Estoy convencida de que en el lugar hay gente a la que le molesta estar constantemente rodeada de jóvenes borrachos y drogados, flotando río abajo en barcas hinchables, pero la mayoría de los residentes no se queja y ve el flujo de mochileros como una oportunidad de ganar dinero. Algunos alquilan flotadores (80 céntimos de euro por dos horas), por lo general pidiendo a los turistas que firmen un documento exonerándolos en caso de heridos graves o muerte. Y las muertes ocurren. En 2011 se constataron 27 personas fallecidas a resultas de ahogamiento o golpes contra las rocas, y según las estimaciones de un médico publicadas en The Guardian, cada día llegan al hospital del pueblo entre cinco y diez turistas, la mayoría por cortes profundos, huesos rotos o trastornos causados por la bebida y las drogas.

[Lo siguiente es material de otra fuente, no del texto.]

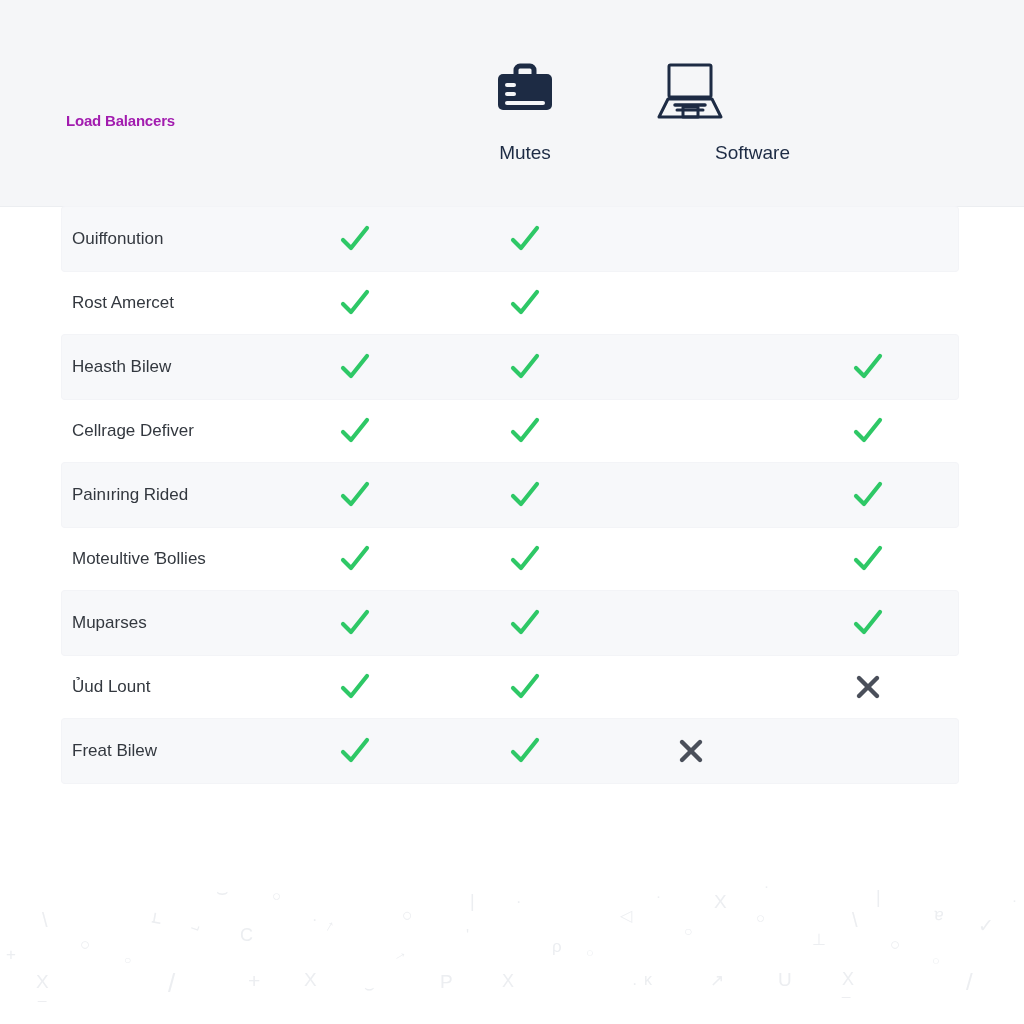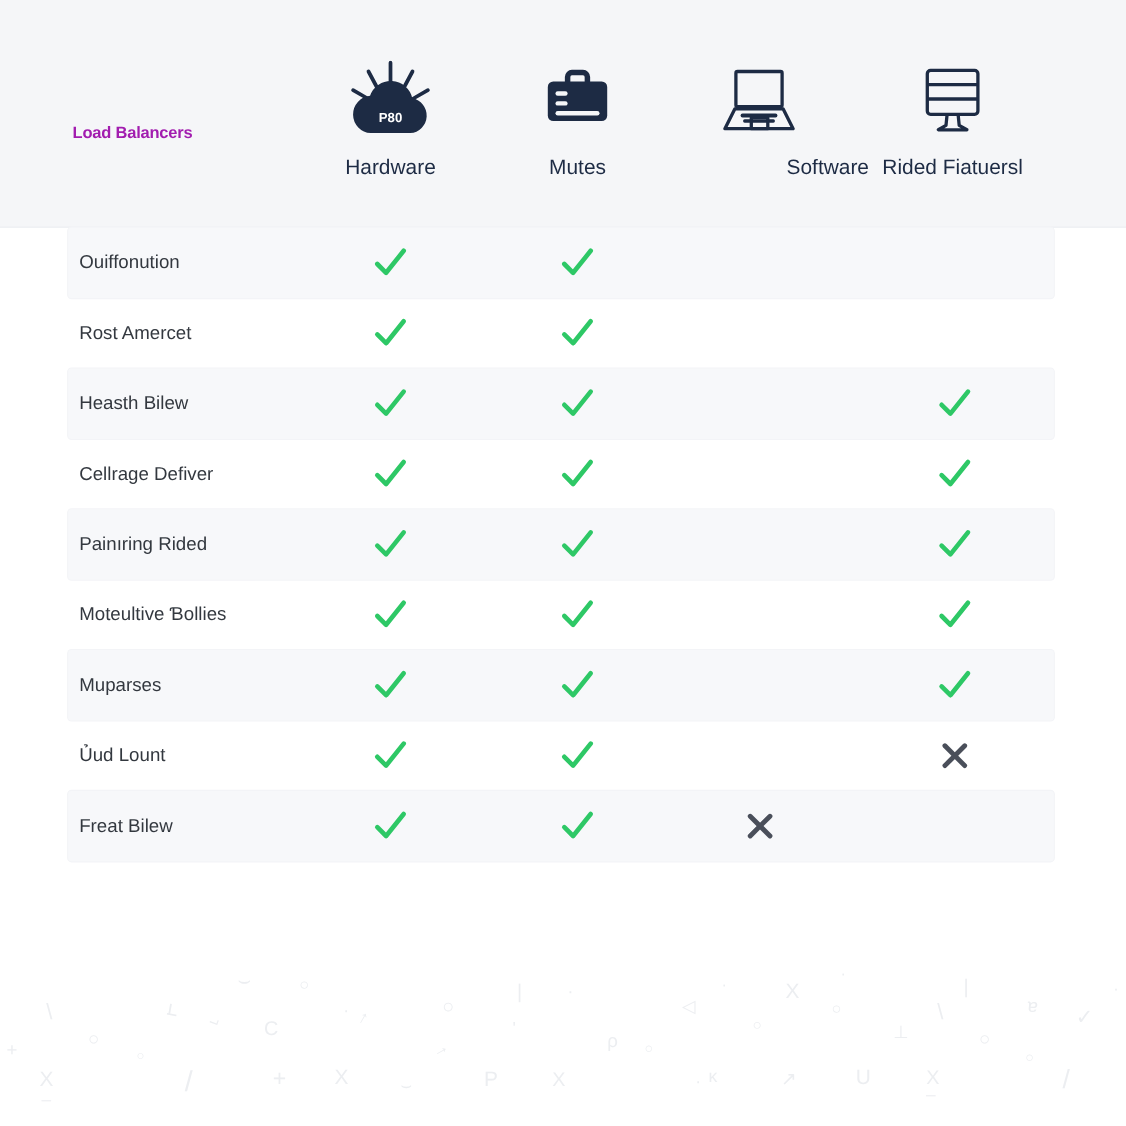--- a/index.html
+++ b/index.html
@@ -121,36 +121,20 @@
 </style>
 </head>
 <body>
 
 <div id="page">
 
   <div class="header">
 
     <div class="header-title">Load Balancers</div>
 
-    <div class="col-head ch1">
-      <span class="icon-wrap">
-        <svg width="76" height="72" viewBox="0 0 76 72">
-          <g stroke="#1d2b44" stroke-width="3.4" stroke-linecap="round">
-            <line x1="38" y1="2" x2="38" y2="20"></line>
-            <line x1="18" y1="10" x2="26" y2="25"></line>
-            <line x1="58" y1="10" x2="50" y2="25"></line>
-            <line x1="4" y1="27" x2="18" y2="35"></line>
-            <line x1="72" y1="27" x2="58" y2="35"></line>
-          </g>
-          <path d="M20,66 a17,17 0 0,1 -0.6,-33.9 a20,20 0 0,1 38.4,2.2 a16,16 0 0,1 -1.8,31.7 Z" fill="#1d2b44"></path>
-          <text x="38" y="56" font-family="'Liberation Sans',sans-serif" font-size="12" font-weight="bold" fill="#ffffff" text-anchor="middle">P80</text>
-        </svg>
-      </span>
-      <span class="col-label">Hardware</span>
-    </div>
 
     <div class="col-head ch2">
       <span class="icon-wrap">
         <svg width="64" height="62" viewBox="0 0 64 62">
           <path d="M23,14 v-4 a4,4 0 0,1 4,-4 h10 a4,4 0 0,1 4,4 v4" fill="none" stroke="#1d2b44" stroke-width="5" stroke-linecap="round"></path>
           <rect x="5" y="14" width="54" height="36" rx="5" fill="#1d2b44"></rect>
           <rect x="12" y="23" width="11" height="4" rx="2" fill="#f5f6f8"></rect>
           <rect x="12" y="32" width="11" height="4" rx="2" fill="#f5f6f8"></rect>
           <rect x="12" y="41" width="40" height="4" rx="2" fill="#f5f6f8"></rect>
         </svg>
@@ -166,33 +150,20 @@
             <path d="M13,40 L57,40 L66,58 L4,58 Z"></path>
             <line x1="20" y1="46" x2="50" y2="46" stroke-width="3.5" stroke-linecap="round"></line>
             <line x1="22" y1="51" x2="48" y2="51" stroke-width="3" stroke-linecap="round"></line>
             <rect x="28" y="48" width="15" height="10"></rect>
           </g>
         </svg>
       </span>
       <span class="col-label">Software</span>
     </div>
 
-    <div class="col-head ch4">
-      <span class="icon-wrap">
-        <svg width="62" height="64" viewBox="0 0 62 64">
-          <g fill="none" stroke="#1d2b44" stroke-width="3" stroke-linejoin="round">
-            <rect x="8" y="5" width="46" height="40" rx="3"></rect>
-            <line x1="8" y1="18" x2="54" y2="18"></line>
-            <line x1="8" y1="31" x2="54" y2="31"></line>
-            <path d="M26,45 L25,55 L18,59 L44,59 L37,55 L36,45"></path>
-          </g>
-        </svg>
-      </span>
-      <span class="col-label">Rided Fiatuersl</span>
-    </div>
   </div>
 
   <div class="table" id="table-body">
       <div class="row alt">
         <div class="stripe"></div>
         <div class="rlabel">Ouiffonution</div>
         <div class="cell c1 mark-yes">
           <svg width="34" height="34" viewBox="0 0 34 34">
             <path d="M5,18 L13,26 L29,6" fill="none" stroke="#2ec866" stroke-width="4.2" stroke-linecap="round" stroke-linejoin="round"></path>
           </svg>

En 2012, el Vientiane Times, el principal periódico en lengua inglesa de Laos, informó de la instauración de un toque de queda y de la clausura generalizada de bares ilegales a consecuencia de varios graves accidentes y quejas de la población local. Esto no es ninguna sorpresa, ya que el del turismo occidental es un tema sensible en Laos, durante años una colonia francesa. Durante su infancia en Luang Prabang en los años 50, mi madre no se encontró jamás con un turista. “En esos tiempos todo el mundo se conocía entre sí”, me dijo. “Salvo unos cuantos funcionarios y diplomáticos, nadie salía del país”.
Las Naciones Unidas han pedido a las autoridades que protejan puntos de interés histórica y cultural en Laos, pero de estos hay muy pocos en Vang Vieng, que parece haberse convertido permanentemente en una fosa séptica turística. El problema, como el pueblo está averiguando, es que una vez has empezado a atraer a los turistas, a veces cuesta mucho tener paz y tranquilidad de tanto en cuando.